• [Task to carry out]:
How many lines of the entries below contain the string "this"? State the number alone.

• [Source data]:
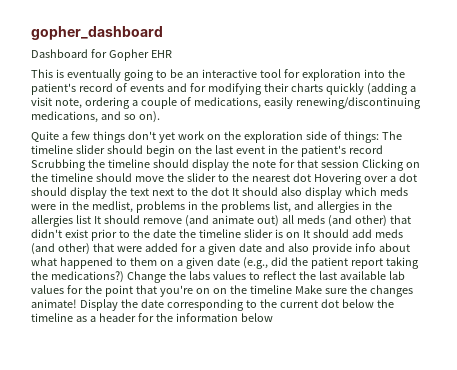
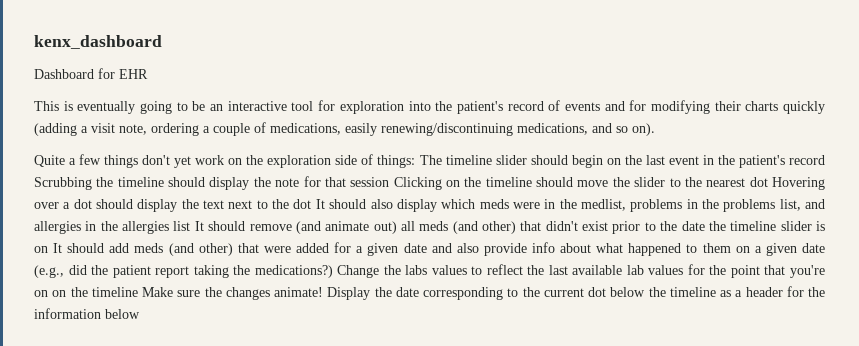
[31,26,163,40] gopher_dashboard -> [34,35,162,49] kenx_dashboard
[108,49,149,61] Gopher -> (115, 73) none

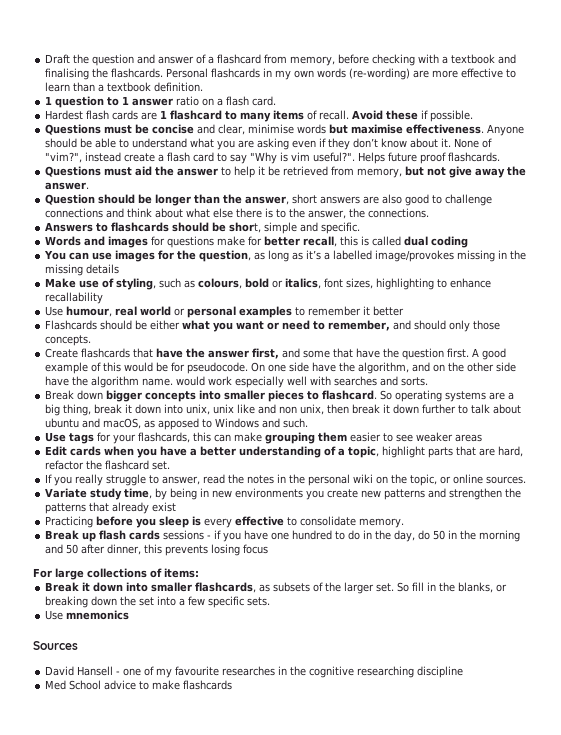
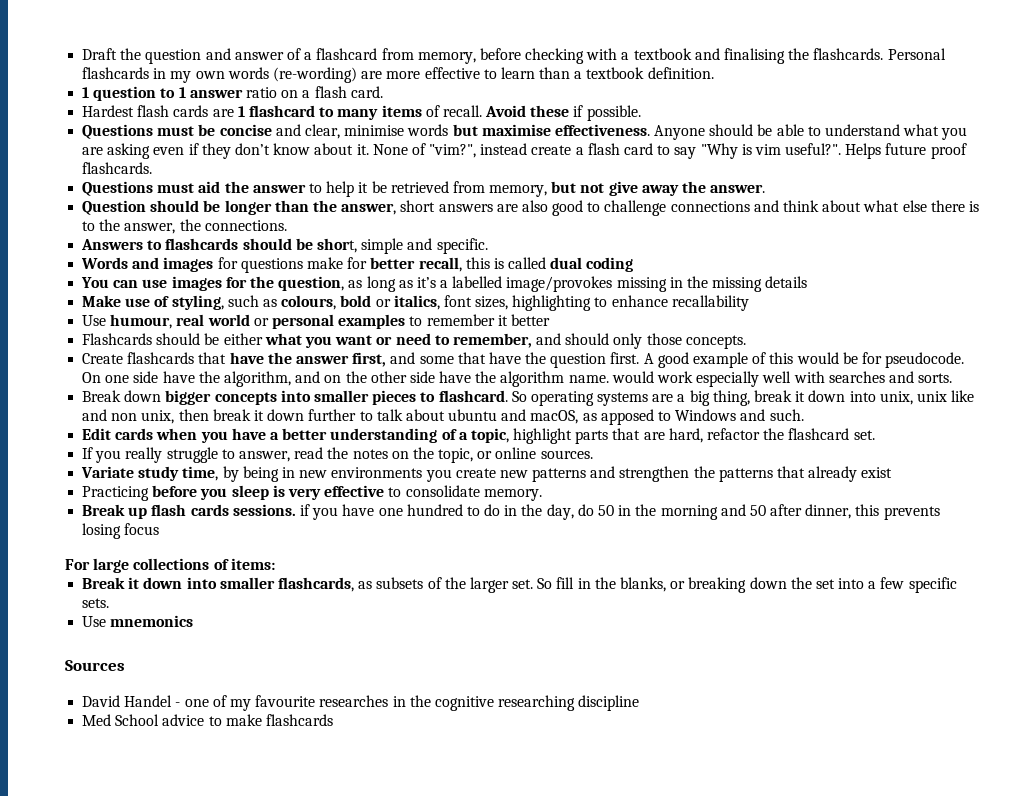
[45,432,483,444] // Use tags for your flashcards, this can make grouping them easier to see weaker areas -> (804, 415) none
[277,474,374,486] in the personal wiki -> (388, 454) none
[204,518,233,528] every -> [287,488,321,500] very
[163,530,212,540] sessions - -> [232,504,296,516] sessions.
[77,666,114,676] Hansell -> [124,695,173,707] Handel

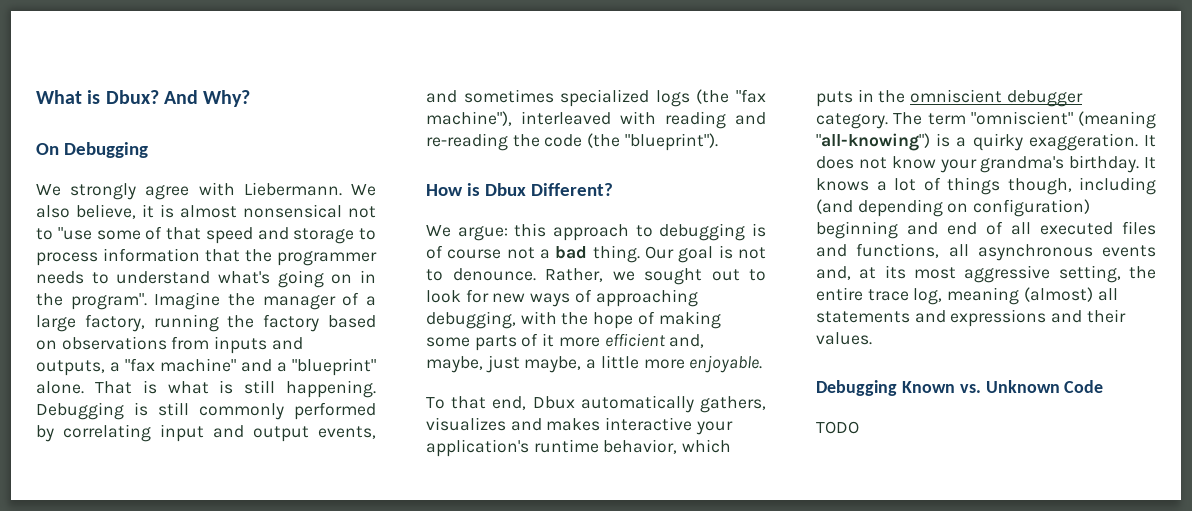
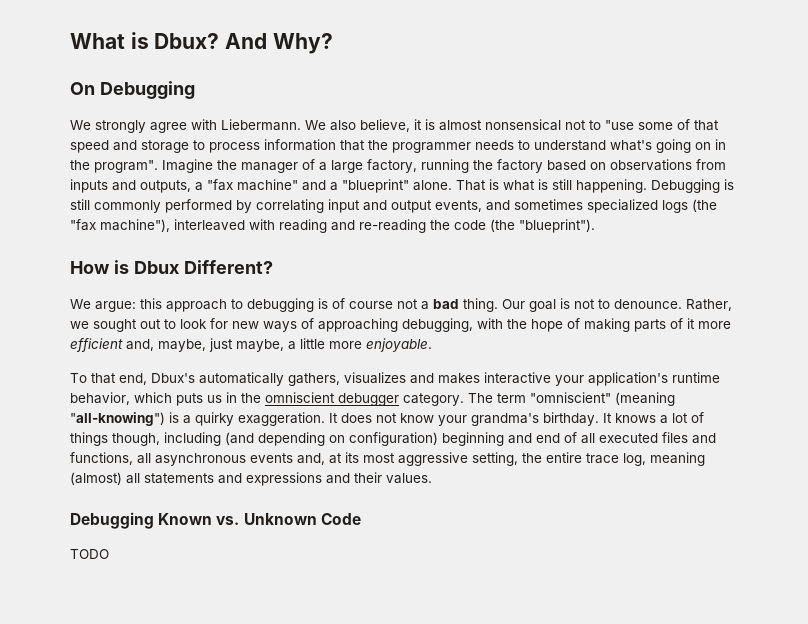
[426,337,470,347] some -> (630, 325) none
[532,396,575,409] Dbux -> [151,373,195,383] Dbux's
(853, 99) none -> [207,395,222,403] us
...
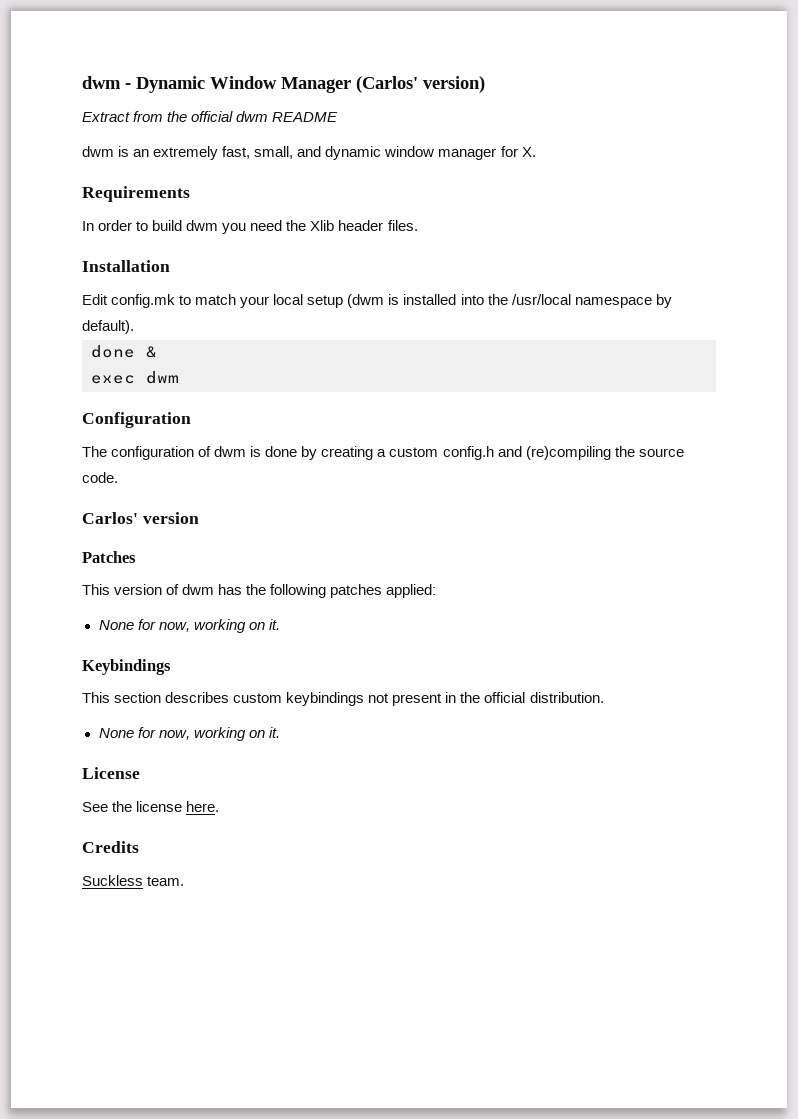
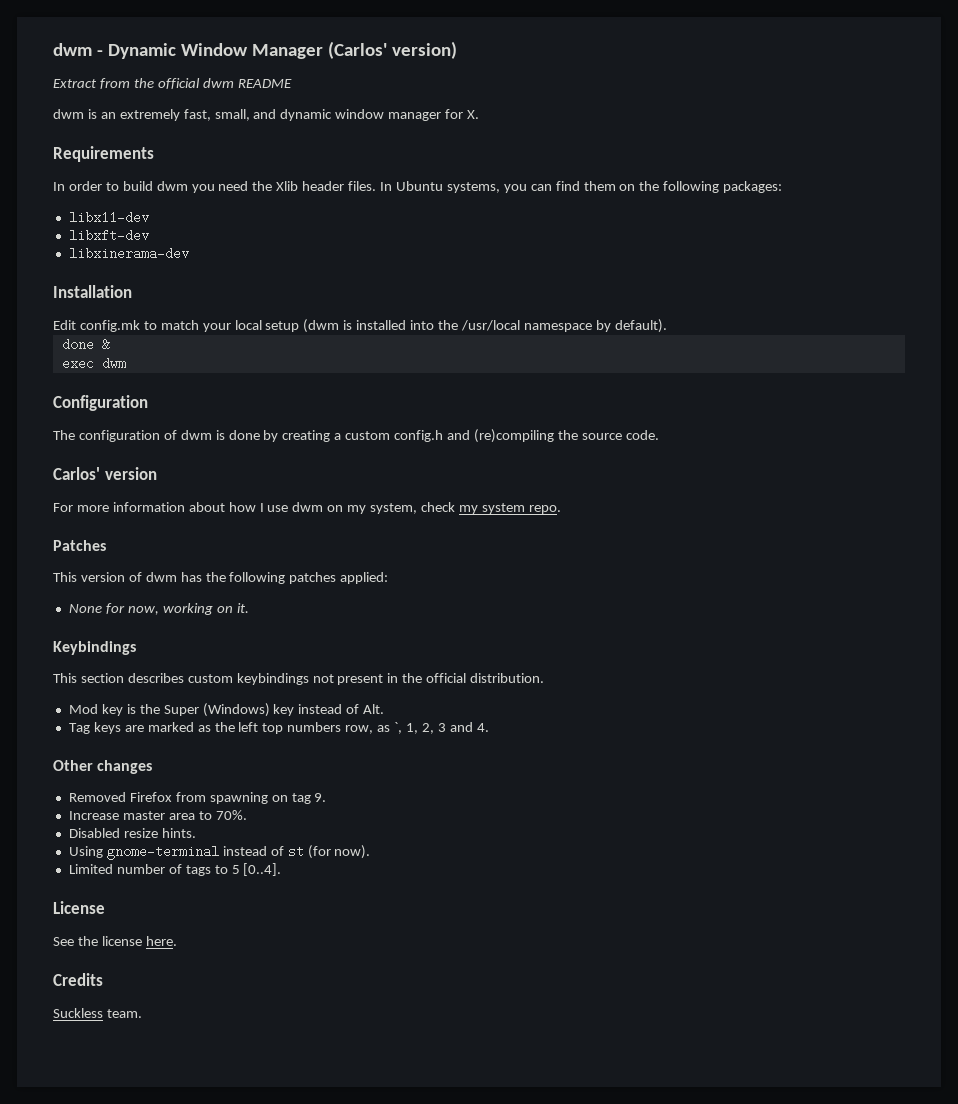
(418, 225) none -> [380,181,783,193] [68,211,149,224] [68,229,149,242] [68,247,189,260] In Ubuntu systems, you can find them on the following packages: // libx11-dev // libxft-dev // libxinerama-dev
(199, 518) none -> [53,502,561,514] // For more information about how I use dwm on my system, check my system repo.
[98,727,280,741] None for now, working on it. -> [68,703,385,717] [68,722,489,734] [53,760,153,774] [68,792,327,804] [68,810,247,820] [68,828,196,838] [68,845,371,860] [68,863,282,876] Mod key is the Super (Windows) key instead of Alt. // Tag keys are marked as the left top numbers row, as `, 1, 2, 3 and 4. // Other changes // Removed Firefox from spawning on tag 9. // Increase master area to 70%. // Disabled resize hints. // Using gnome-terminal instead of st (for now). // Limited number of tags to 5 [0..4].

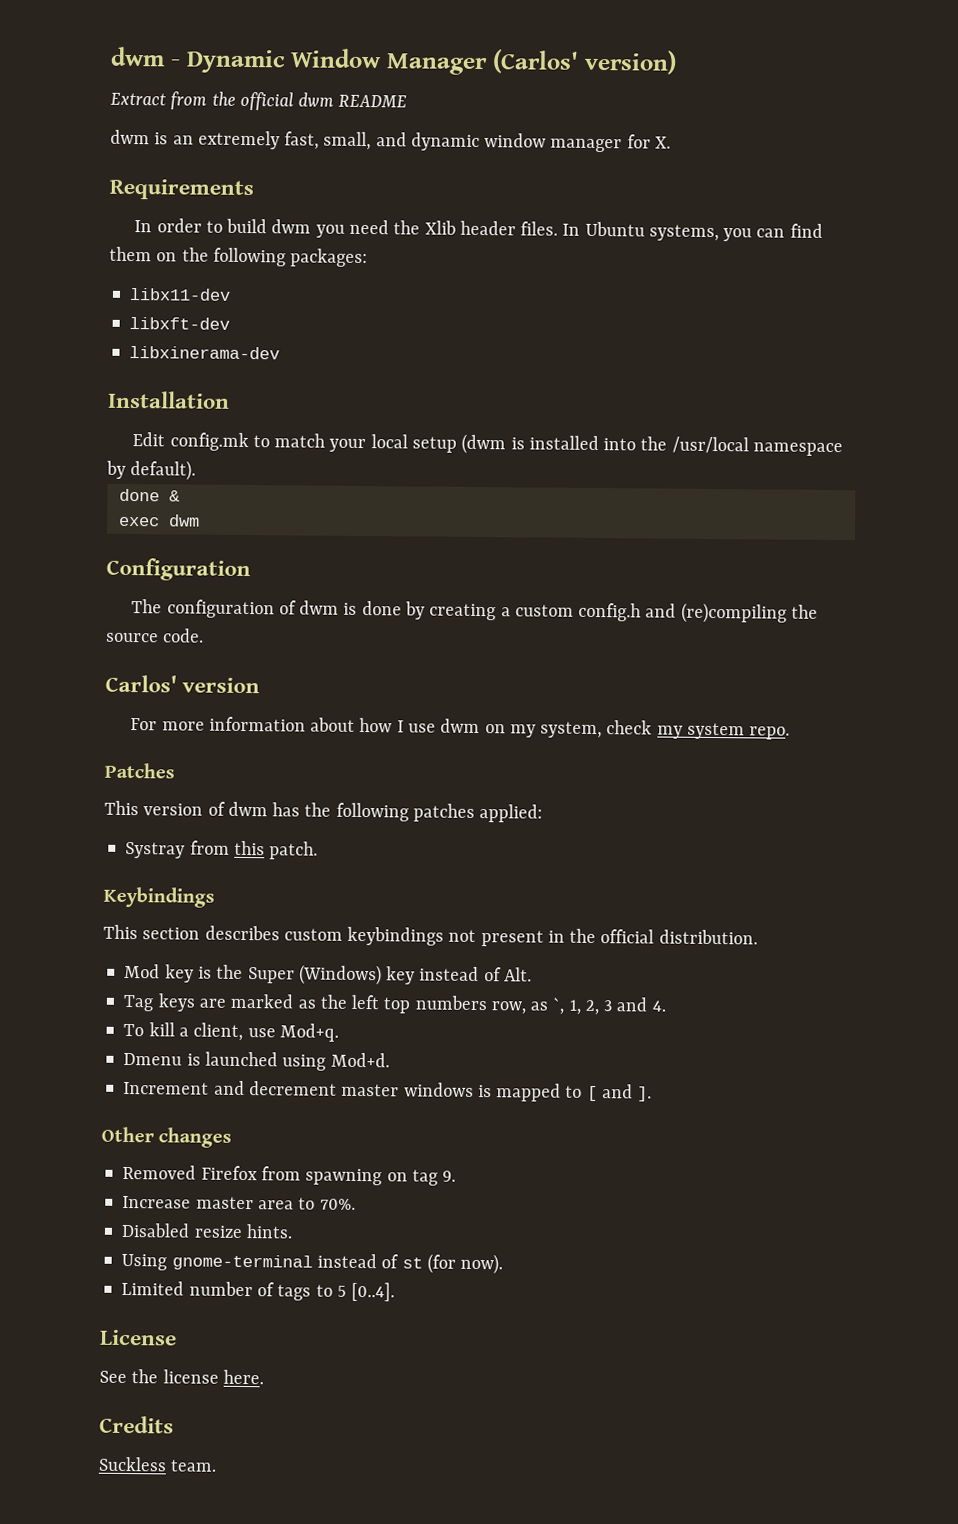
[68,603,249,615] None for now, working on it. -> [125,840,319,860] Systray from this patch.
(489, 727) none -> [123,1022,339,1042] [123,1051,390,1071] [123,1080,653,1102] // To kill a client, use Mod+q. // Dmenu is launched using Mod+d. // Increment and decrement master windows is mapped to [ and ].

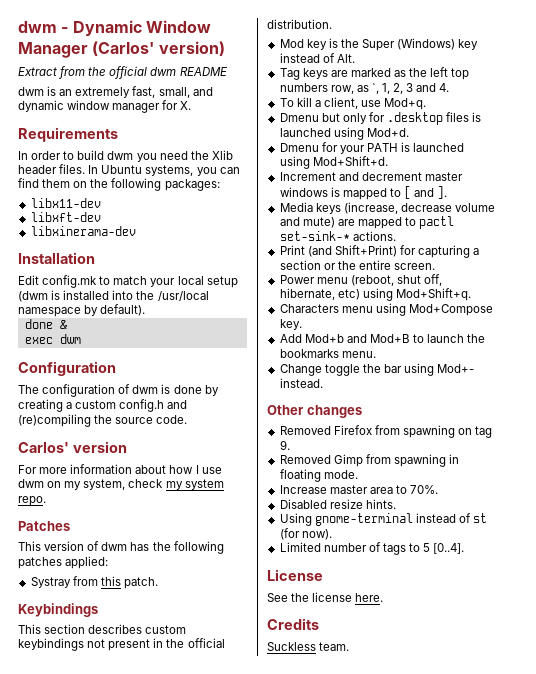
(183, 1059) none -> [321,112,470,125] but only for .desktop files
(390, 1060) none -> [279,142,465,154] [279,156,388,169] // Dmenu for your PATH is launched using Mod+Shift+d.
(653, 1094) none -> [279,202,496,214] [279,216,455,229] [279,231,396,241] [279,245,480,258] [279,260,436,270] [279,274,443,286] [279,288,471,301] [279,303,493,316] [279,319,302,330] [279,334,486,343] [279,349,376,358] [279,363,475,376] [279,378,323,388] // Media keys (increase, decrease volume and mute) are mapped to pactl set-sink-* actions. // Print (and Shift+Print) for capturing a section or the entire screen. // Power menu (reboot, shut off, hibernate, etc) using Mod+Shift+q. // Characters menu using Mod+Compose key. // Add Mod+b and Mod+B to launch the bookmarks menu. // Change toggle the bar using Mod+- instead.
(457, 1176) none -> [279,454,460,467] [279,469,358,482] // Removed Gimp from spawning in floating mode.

• [Reply to the task]:
2